Posted by Irina Franz

UN’s Involvement in Jordan

According to the UN, it appears that Jordan is substantially involved in UN. The United Nations presence is strongly felt in Jordan by having other 16 different agencies throughout the state. These agencies address humanitarian issues along with development. No single agency can act alone in order to be fully beneficial thus they work together to work on issues such as reducing poverty and sustaining the environment. Additionally, the agencies do focus more on younger generations so they can grow in a healthy and optimistic environment.

Agency such as United Nations Development Assistance Framework (UNDAF) works on providing young children proper education when it comes to treating  the environment with respect by teaching them how to recycle and reuse various materials. Also,  the UNWomen agency is highly present in Jordan by providing economic empowerment and focuses on ending violence against women.
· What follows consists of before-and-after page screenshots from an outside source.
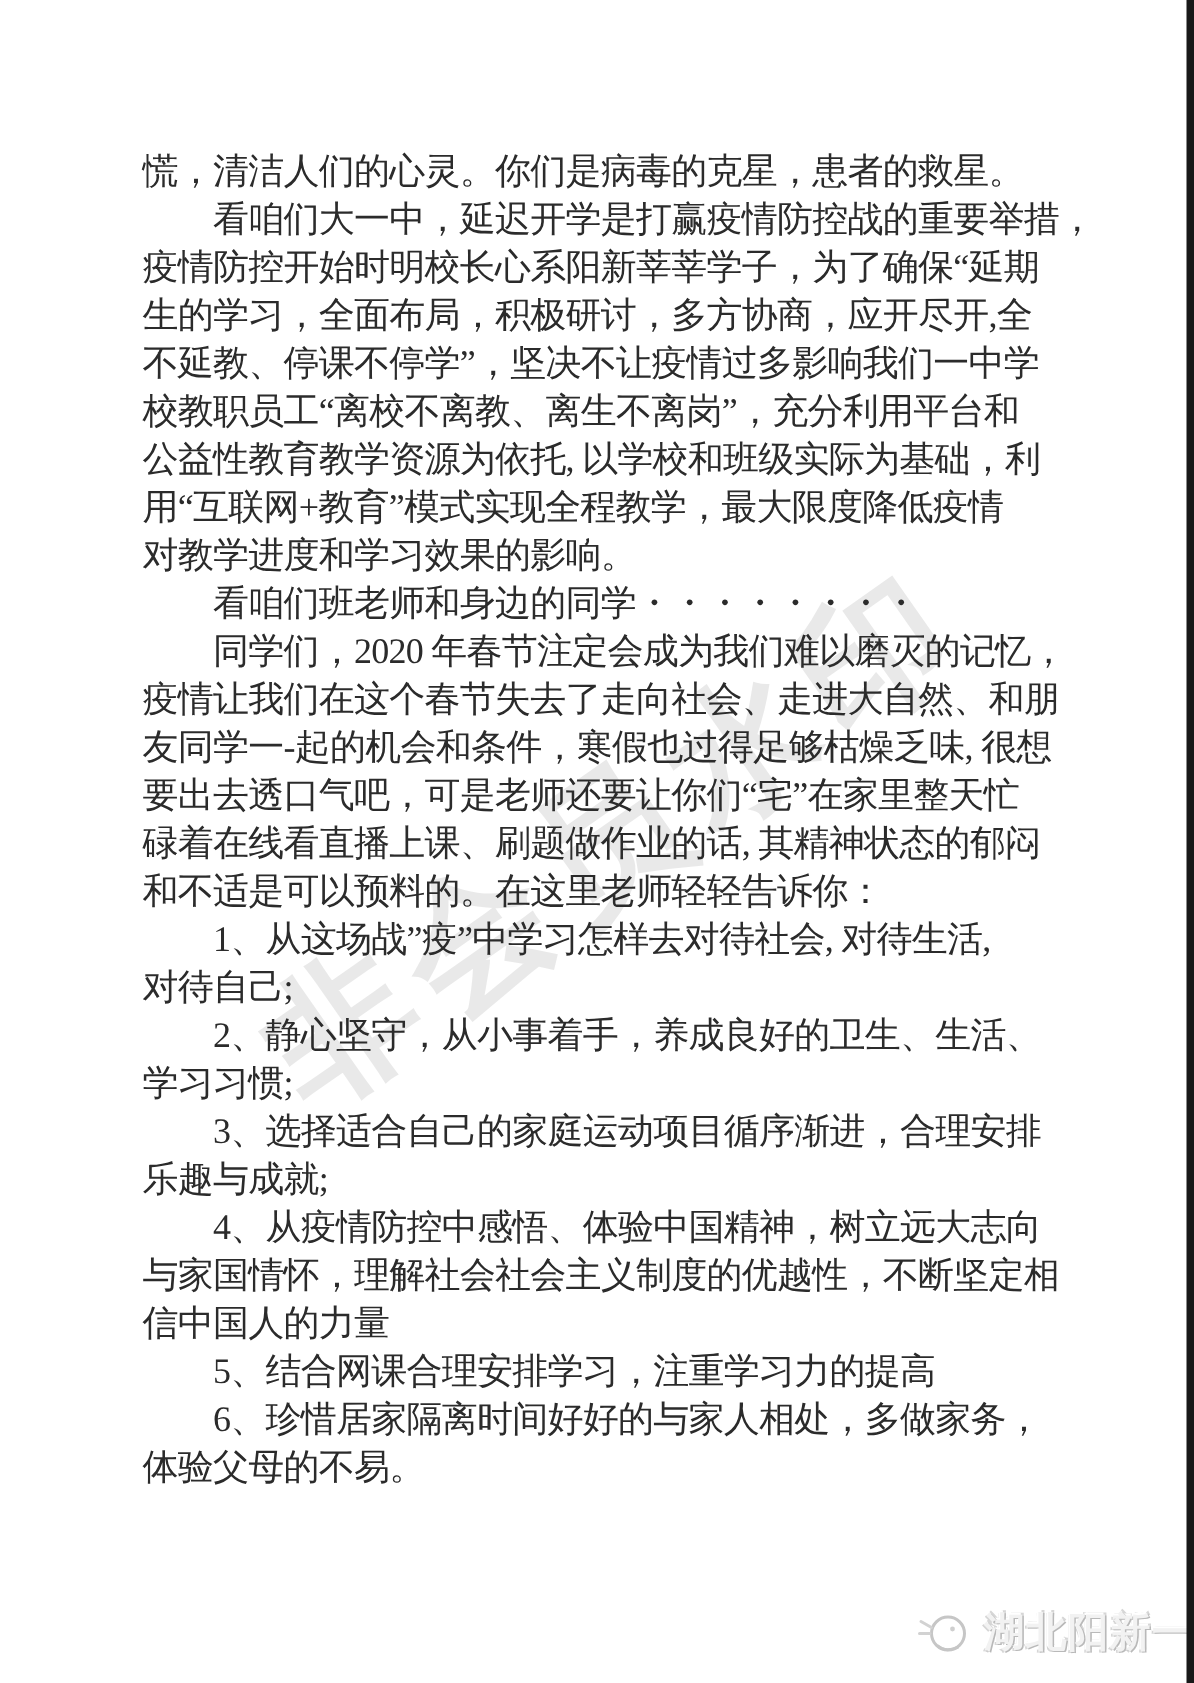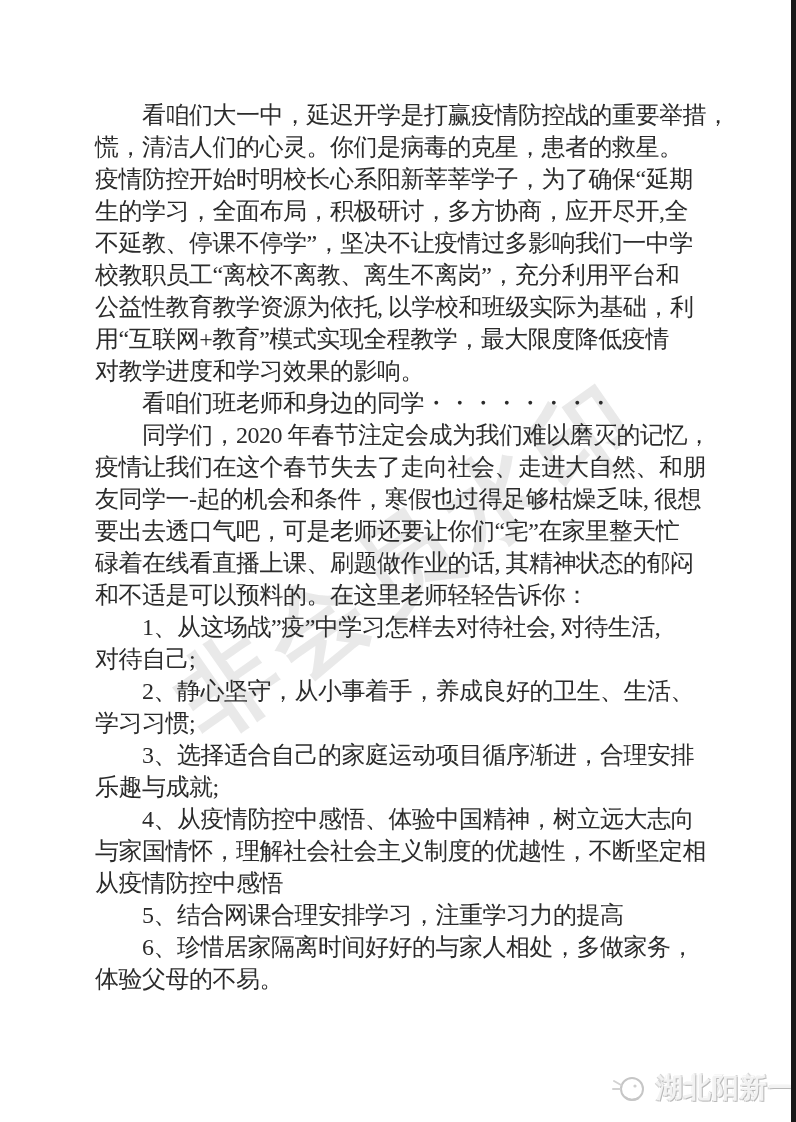--- a/index.html
+++ b/index.html
@@ -47,22 +47,22 @@
   }
 </style>
 </head>
 <body>
 
 <div class="page">
 
   <div class="watermark">非会员水印</div>
 
   <div class="doc-body">
+      <div class="line">慌，清洁人们的心灵。你们是病毒的克星，患者的救星。</div>
       <div class="line">　　看咱们大一中，延迟开学是打赢疫情防控战的重要举措，</div>
-      <div class="line">慌，清洁人们的心灵。你们是病毒的克星，患者的救星。</div>
       <div class="line">疫情防控开始时明校长心系阳新莘莘学子，为了确保“延期</div>
       <div class="line">生的学习，全面布局，积极研讨，多方协商，应开尽开,全</div>
       <div class="line">不延教、停课不停学”，坚决不让疫情过多影响我们一中学</div>
       <div class="line">校教职员工“离校不离教、离生不离岗”，充分利用平台和</div>
       <div class="line">公益性教育教学资源为依托, 以学校和班级实际为基础，利</div>
       <div class="line">用“互联网+教育”模式实现全程教学，最大限度降低疫情</div>
       <div class="line">对教学进度和学习效果的影响。</div>
       <div class="line">　　看咱们班老师和身边的同学・・・・・・・・</div>
       <div class="line">　　同学们，2020 年春节注定会成为我们难以磨灭的记忆，</div>
       <div class="line">疫情让我们在这个春节失去了走向社会、走进大自然、和朋</div>
@@ -71,21 +71,21 @@
       <div class="line">碌着在线看直播上课、刷题做作业的话, 其精神状态的郁闷</div>
       <div class="line">和不适是可以预料的。在这里老师轻轻告诉你：</div>
       <div class="line">　　1、从这场战”疫”中学习怎样去对待社会, 对待生活,</div>
       <div class="line">对待自己;</div>
       <div class="line">　　2、静心坚守，从小事着手，养成良好的卫生、生活、</div>
       <div class="line">学习习惯;</div>
       <div class="line">　　3、选择适合自己的家庭运动项目循序渐进，合理安排</div>
       <div class="line">乐趣与成就;</div>
       <div class="line">　　4、从疫情防控中感悟、体验中国精神，树立远大志向</div>
       <div class="line">与家国情怀，理解社会社会主义制度的优越性，不断坚定相</div>
-      <div class="line">从疫情防控中感悟</div>
+      <div class="line">信中国人的力量</div>
       <div class="line">　　5、结合网课合理安排学习，注重学习力的提高</div>
       <div class="line">　　6、珍惜居家隔离时间好好的与家人相处，多做家务，</div>
       <div class="line">体验父母的不易。</div>
     </div>
 
   <div class="footer-brand">
     <svg class="brand-icon" viewBox="0 0 42 34" xmlns="http://www.w3.org/2000/svg">
       <circle cx="24" cy="18" r="11" fill="#ffffff" stroke="#c6c6c6" stroke-width="2"></circle>
       <path d="M6 10 L13 14 M5 18 L12 18" stroke="#d2d2d2" stroke-width="2" fill="none" stroke-linecap="round"></path>
       <path d="M17 26 Q22 31 31 27" stroke="#c6c6c6" stroke-width="2" fill="none"></path>

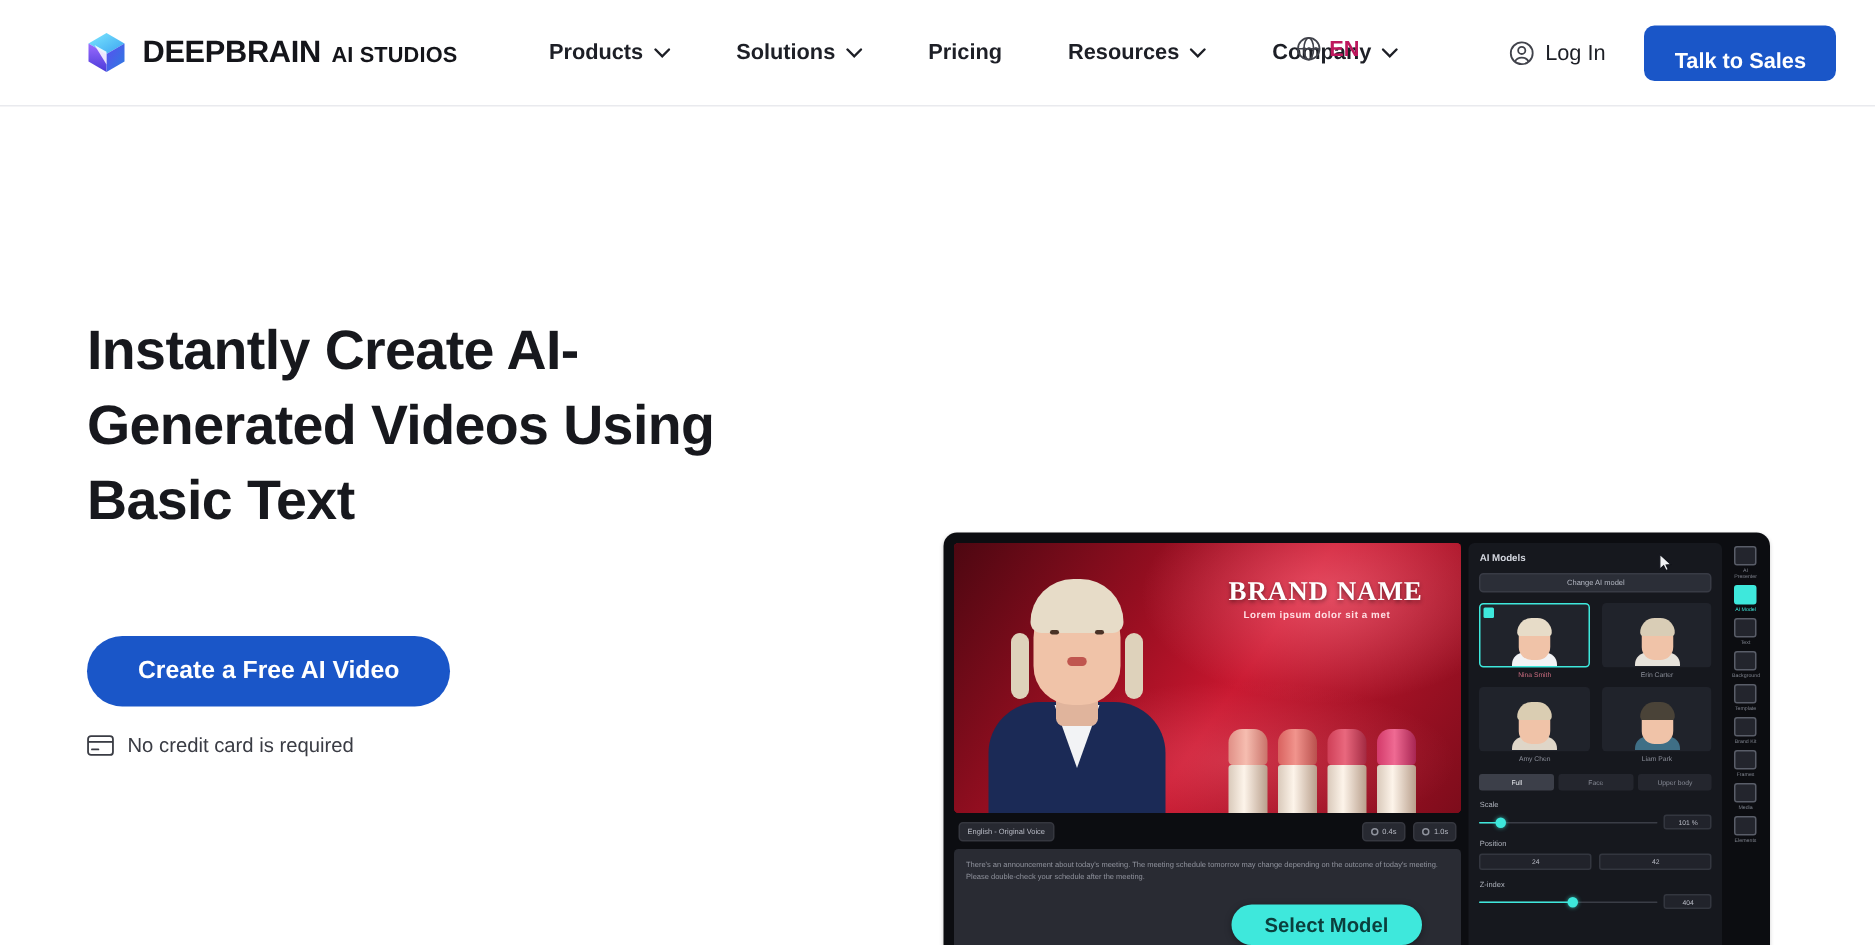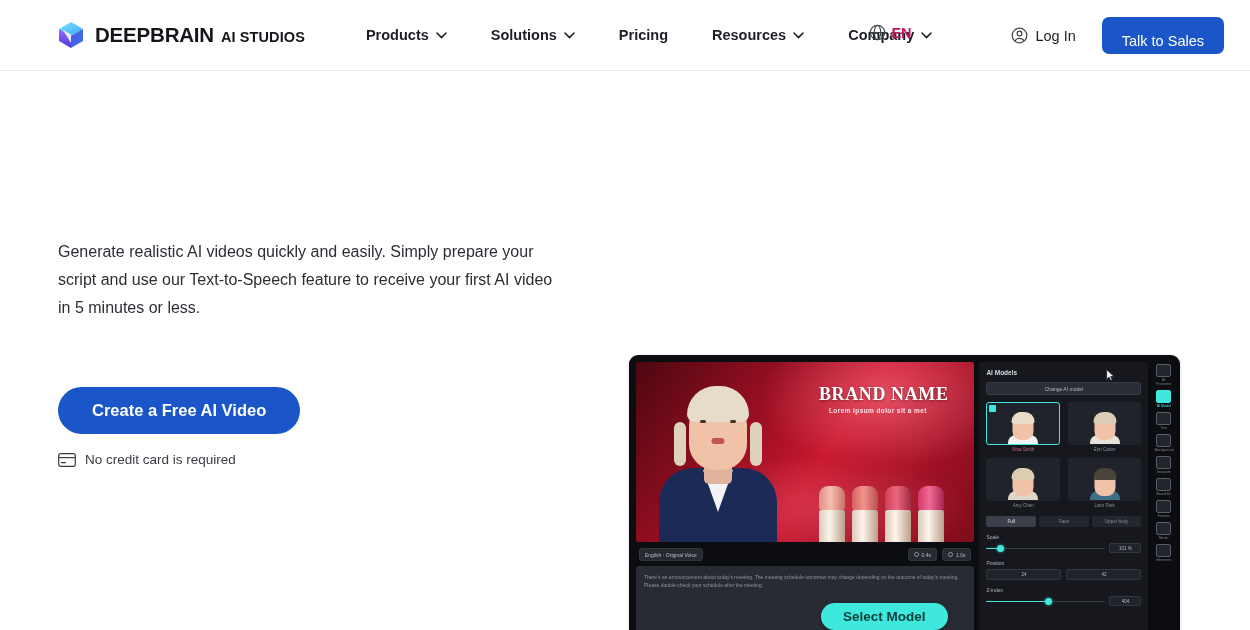--- a/index.html
+++ b/index.html
@@ -50,21 +50,21 @@
     font-size:14.5px; color:#be185d; font-weight:700; cursor:pointer;justify-content:space-between;
   }
   .globe { width:17px; height:17px; display:block; }
   .login {
     display:flex; align-items:center; gap:7px;
     font-size:14.5px; color:#1d1f26; font-weight:500;
     margin-right:26px; cursor:pointer;
   }
   .user-ic { width:17px; height:17px; display:block; }
   .btn-sales {
-    background:#1a56c8; color:#fff; font-size:14.5px; font-weight:normal;
+    background:#1a56c8; color:#fff; font-size:14.5px; font-weight:bold;
     border:none; border-radius:7px; padding:16px 20px; height:37px;
     cursor:pointer; white-space:nowrap;
   }
 
   
   .hero { display:flex; padding:0 58px; }
   .hero-left { width:553px; padding-top:138px; }
   .hero-h1 {
     font-size:37px; line-height:50px; font-weight:bold;
     letter-spacing:-0.4px; color:#17181d; max-width:470px;
@@ -335,21 +335,21 @@
       <span>Log In</span>
     </div>
 
     <button class="btn-sales">Talk to Sales</button>
   </div>
 </div>
 
 <div class="hero">
 
   <div class="hero-left">
-    <p class="hero-p">Generate realistic AI videos quickly and easily. Simply prepare your script and use our Text-to-Speech feature to receive your first AI video in 5 minutes or less.</p>
+    <h1 class="hero-h1">Instantly Create AI-Generated Videos Using Basic Text</h1>
     <button class="btn-cta">Create a Free AI Video</button>
     <div class="nocard">
       <svg class="card-ic" viewBox="0 0 18 14">
         <rect x="0.7" y="0.7" width="16.6" height="12.6" rx="2" fill="none" stroke="#3a3c44" stroke-width="1.2"></rect>
         <path d="M0.7 4.6 H17.3" stroke="#3a3c44" stroke-width="1.2"></path>
         <path d="M3.3 9.6 H7.6" stroke="#3a3c44" stroke-width="1.2" stroke-linecap="round"></path>
       </svg>
       <span>No credit card is required</span>
     </div>
   </div>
Lastly, the agency tries to develop leadership and political involvement for the female gender so they can have better equality between the two genders.  The United Nations pays close attention to human rights issues by enhancing social equality in Jordan.  Although it appears that Jordan does not have much influence in UN, it is evident that UN has strong influence in Jordan.

Posted by Irina Franz

http://www.un.org.jo/index.php?page_type=pages&page_id=355

http://www.unwomen.org/en/what-we-do

Petra

Petra_yordaniaThe vibrant country of Jordan is filled with rich architecture that draws tourists from across that world. Petra is a site where beautiful temples are carved out of raw stone against a desert mountain. Petra is viewed by the world as a precious property that reflects Jordan’s rich cultural heritage. This landmark was rediscovered in 1812, after being lost for hundreds of years.  Petra shows tourists what humans were capable at the time while having them admire the natural beauty of the architecture. This tourist hotspot provides major revenue for Jordan.

With appearances in movies such as Indiana Jones and the Last Crusade, Arabian Nights, and Transformers: Revenge of the Fallen , Petra is becoming well-known and recognized landmark by most people. This beautiful spot has been recognized as the World Heritage Site.  The best way to get to the temple is riding through Wadi Rum by either camels or horses though it is possible to use modern transportation. This cultural landmark is a must see place before you die.